Dem Leben wurde die Szene gezeigt

Wie das so ist im Leben. Als ich morgens um kurz nach 6 Uhr aus dem Schlaf gerissen wurde und ins Büro fuhr, freute ich mich noch auf einen ruhigen Abend. Doch plötzlich saß ich nach einem Anruf meines Bruders um 20.30 Uhr in Hannovers multikulturellsten Stadtteil, in dem man angeblich auch auf die höchste Kioskdichte weltweit trifft.
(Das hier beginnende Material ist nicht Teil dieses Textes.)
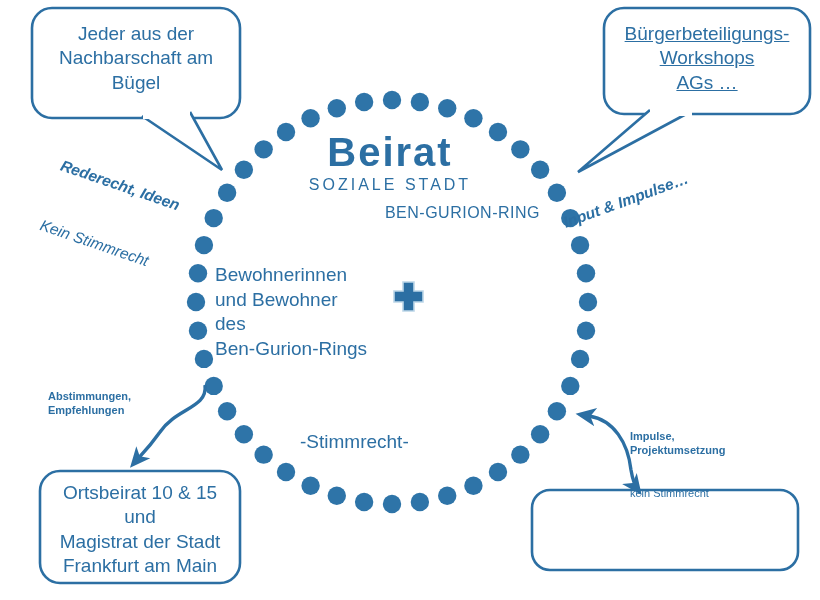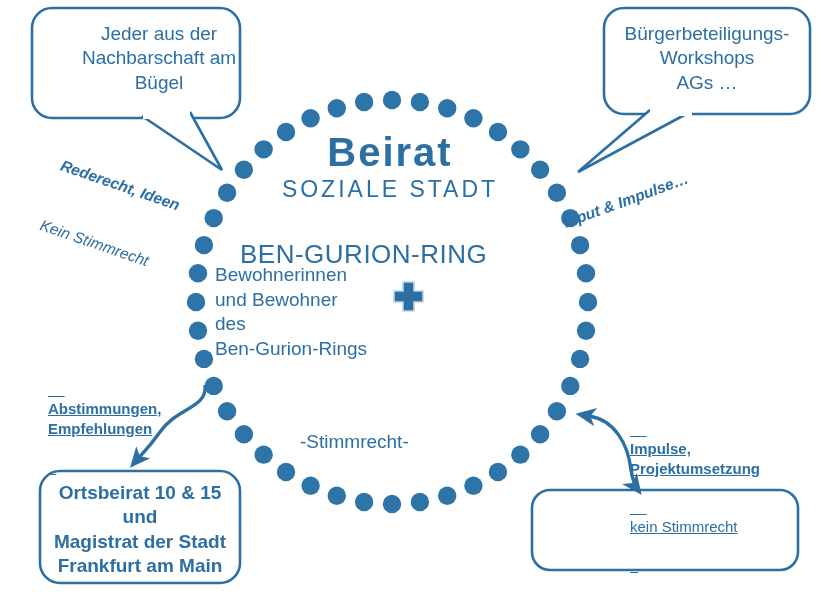--- a/index.html
+++ b/index.html
@@ -109,7 +109,7 @@
     <path d="M394,291 h9 v-9 h11 v9 h9 v11 h-9 v9 h-11 v-9 h-9 z" fill="#2c6fa3" stroke="#bcd6e8" stroke-width="1.6"></path>
   </svg>
 
-  <div class="txt bubbletext" style="left:32px;top:22px;width:208px;padding-left:23px;">Jeder aus der
+  <div class="txt bubbletext" style="left:32px;top:22px;width:208px;">Jeder aus der
 Nachbarschaft am
 Bügel</div>
 

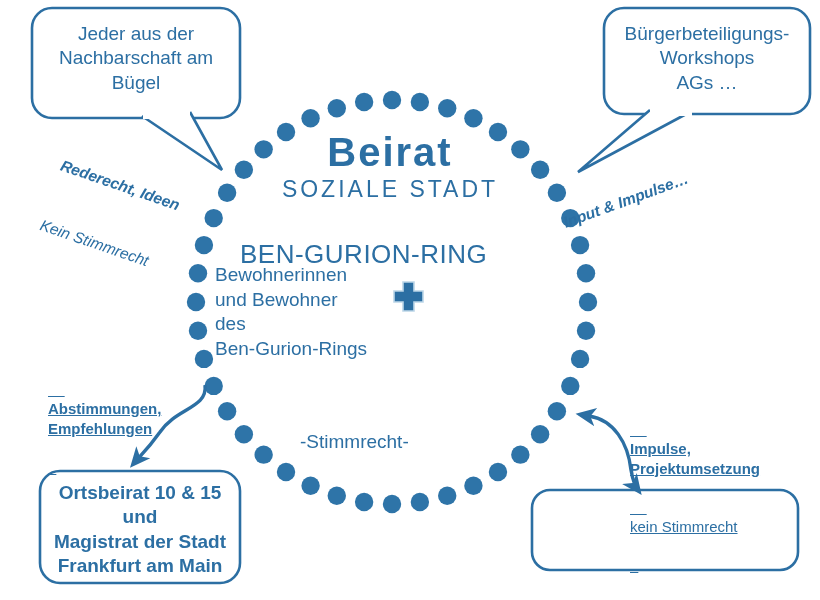--- a/index.html
+++ b/index.html
@@ -118,7 +118,7 @@
     <div class="light">Kein Stimmrecht</div>
   </div>
 
-  <div class="txt bubbletext" style="left:604px;top:22px;width:206px;">Bürgerbeteiligungs-
+  <div class="txt bubbletext" style="left:604px;top:22px;width:206px;text-decoration:underline;">Bürgerbeteiligungs-
 Workshops
 AGs …</div>
 

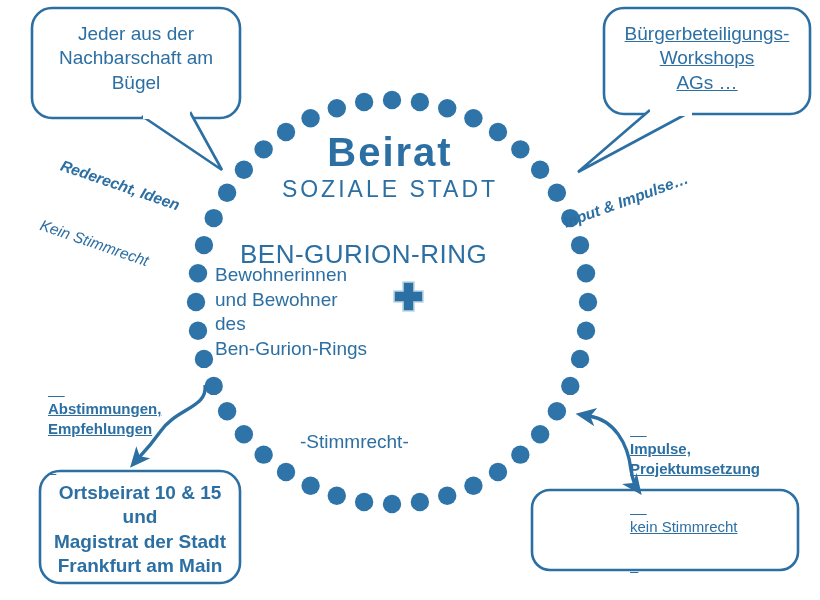--- a/index.html
+++ b/index.html
@@ -11,7 +11,7 @@
   .bubbletext{font-size:19px;text-align:center;}
   .boxtext{font-size:19px;text-align:center;font-weight:bold;}
   .center-title{font-size:40px;font-weight:bold;letter-spacing:2px;text-align:center;}
-  .center-sub1{font-size:23px;letter-spacing:3px;text-align:center;}
+  .center-sub1{font-size:16px;letter-spacing:3px;text-align:center;}
   .center-sub2{font-size:26px;letter-spacing:0.5px;text-align:left;margin-top:35px;}
   .col{font-size:19px;line-height:1.30;}
   .stimm{font-size:19px;text-align:left;}

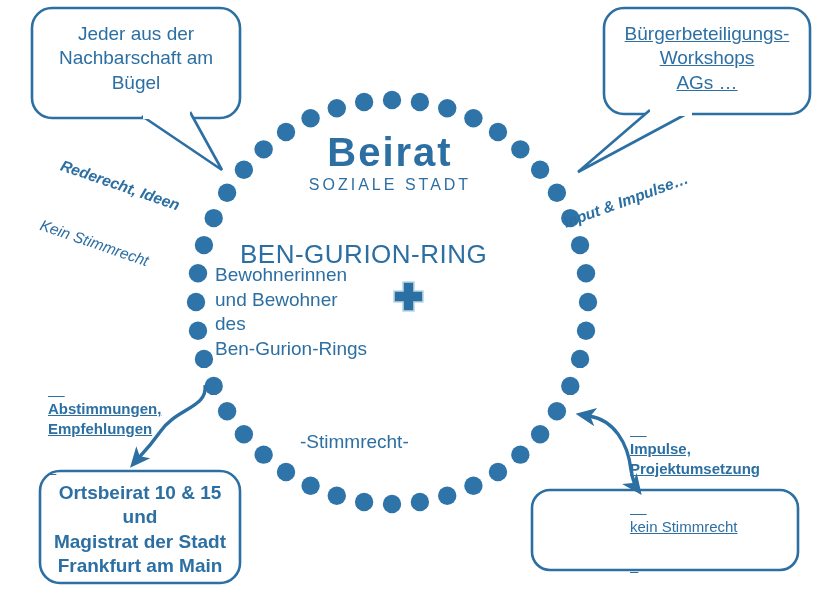--- a/index.html
+++ b/index.html
@@ -12,7 +12,7 @@
   .boxtext{font-size:19px;text-align:center;font-weight:bold;}
   .center-title{font-size:40px;font-weight:bold;letter-spacing:2px;text-align:center;}
   .center-sub1{font-size:16px;letter-spacing:3px;text-align:center;}
-  .center-sub2{font-size:26px;letter-spacing:0.5px;text-align:left;margin-top:35px;}
+  .center-sub2{font-size:16px;letter-spacing:0.5px;text-align:right;}
   .col{font-size:19px;line-height:1.30;}
   .stimm{font-size:19px;text-align:left;}
   .tag{font-size:15px;font-weight:bold;line-height:1.30;text-decoration:underline;}

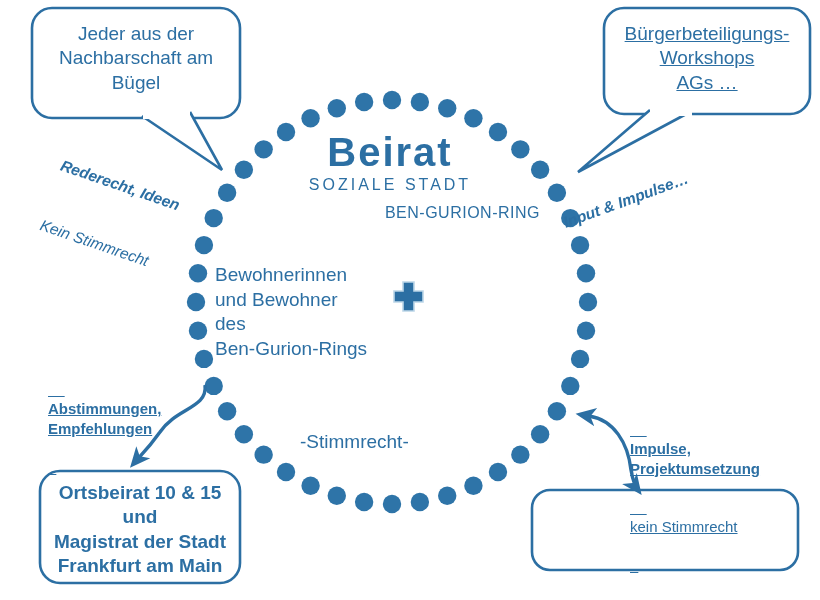--- a/index.html
+++ b/index.html
@@ -15,7 +15,7 @@
   .center-sub2{font-size:16px;letter-spacing:0.5px;text-align:right;}
   .col{font-size:19px;line-height:1.30;}
   .stimm{font-size:19px;text-align:left;}
-  .tag{font-size:15px;font-weight:bold;line-height:1.30;text-decoration:underline;}
+  .tag{font-size:11px;font-weight:bold;line-height:1.30;}
   .tag .light{font-weight:normal;}
   .tailtxt{font-size:15.5px;font-style:italic;line-height:1.35;}
   .tailtxt .b{font-weight:bold;}

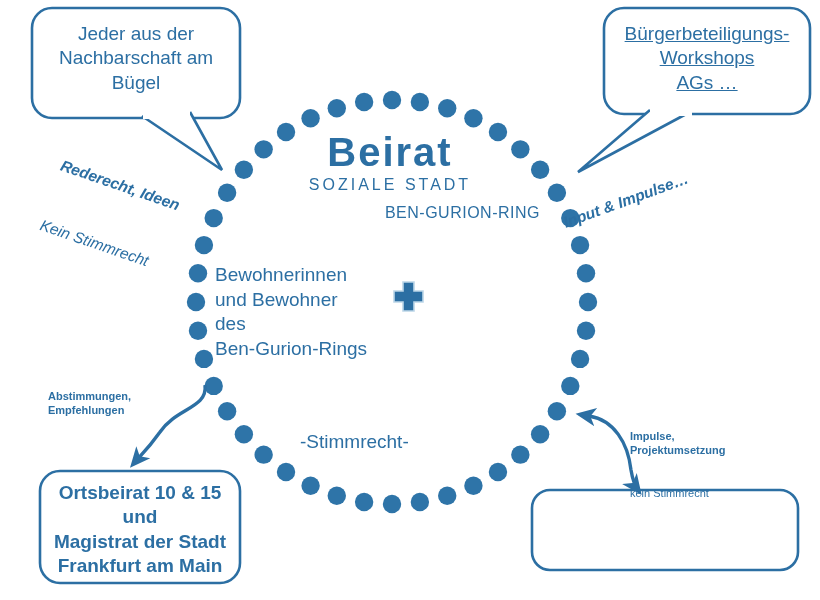--- a/index.html
+++ b/index.html
@@ -9,7 +9,7 @@
   svg.layer{position:absolute;left:0;top:0;width:820px;height:600px;overflow:visible;}
   .txt{position:absolute;color:#2c6fa3;line-height:1.28;white-space:pre;}
   .bubbletext{font-size:19px;text-align:center;}
-  .boxtext{font-size:19px;text-align:center;font-weight:bold;}
+  .boxtext{font-size:19px;text-align:center;}
   .center-title{font-size:40px;font-weight:bold;letter-spacing:2px;text-align:center;}
   .center-sub1{font-size:16px;letter-spacing:3px;text-align:center;}
   .center-sub2{font-size:16px;letter-spacing:0.5px;text-align:right;}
Unweit des 1908 gegründeten Apollo-Kino - dem ältesten Vorstadtkino Deutschlands, in dem der spätere CinemaxX-Gründer Hans-Joachim Flebbe seine Karriere begann, saß ich also in Linden-Nord im Kulturzentrum "Faust" und lauschte zwei Stunden im Rahmen der Literaturreihe "ABC-Alarm" den Worten von Henning Chadde, der unter anderem der Frage nachging "... wo beginnt die Müdigkeit auf Partys und wo verläuft die Grenze des Älterwerdens?" und "... welche Narben und Gewissheiten hinterlassen all die Abschiede und immer schwerer werdenden Neuanfänge?". Es waren bissig ironische und lustige Texte über und für die sogenannten "Thirty Somethings".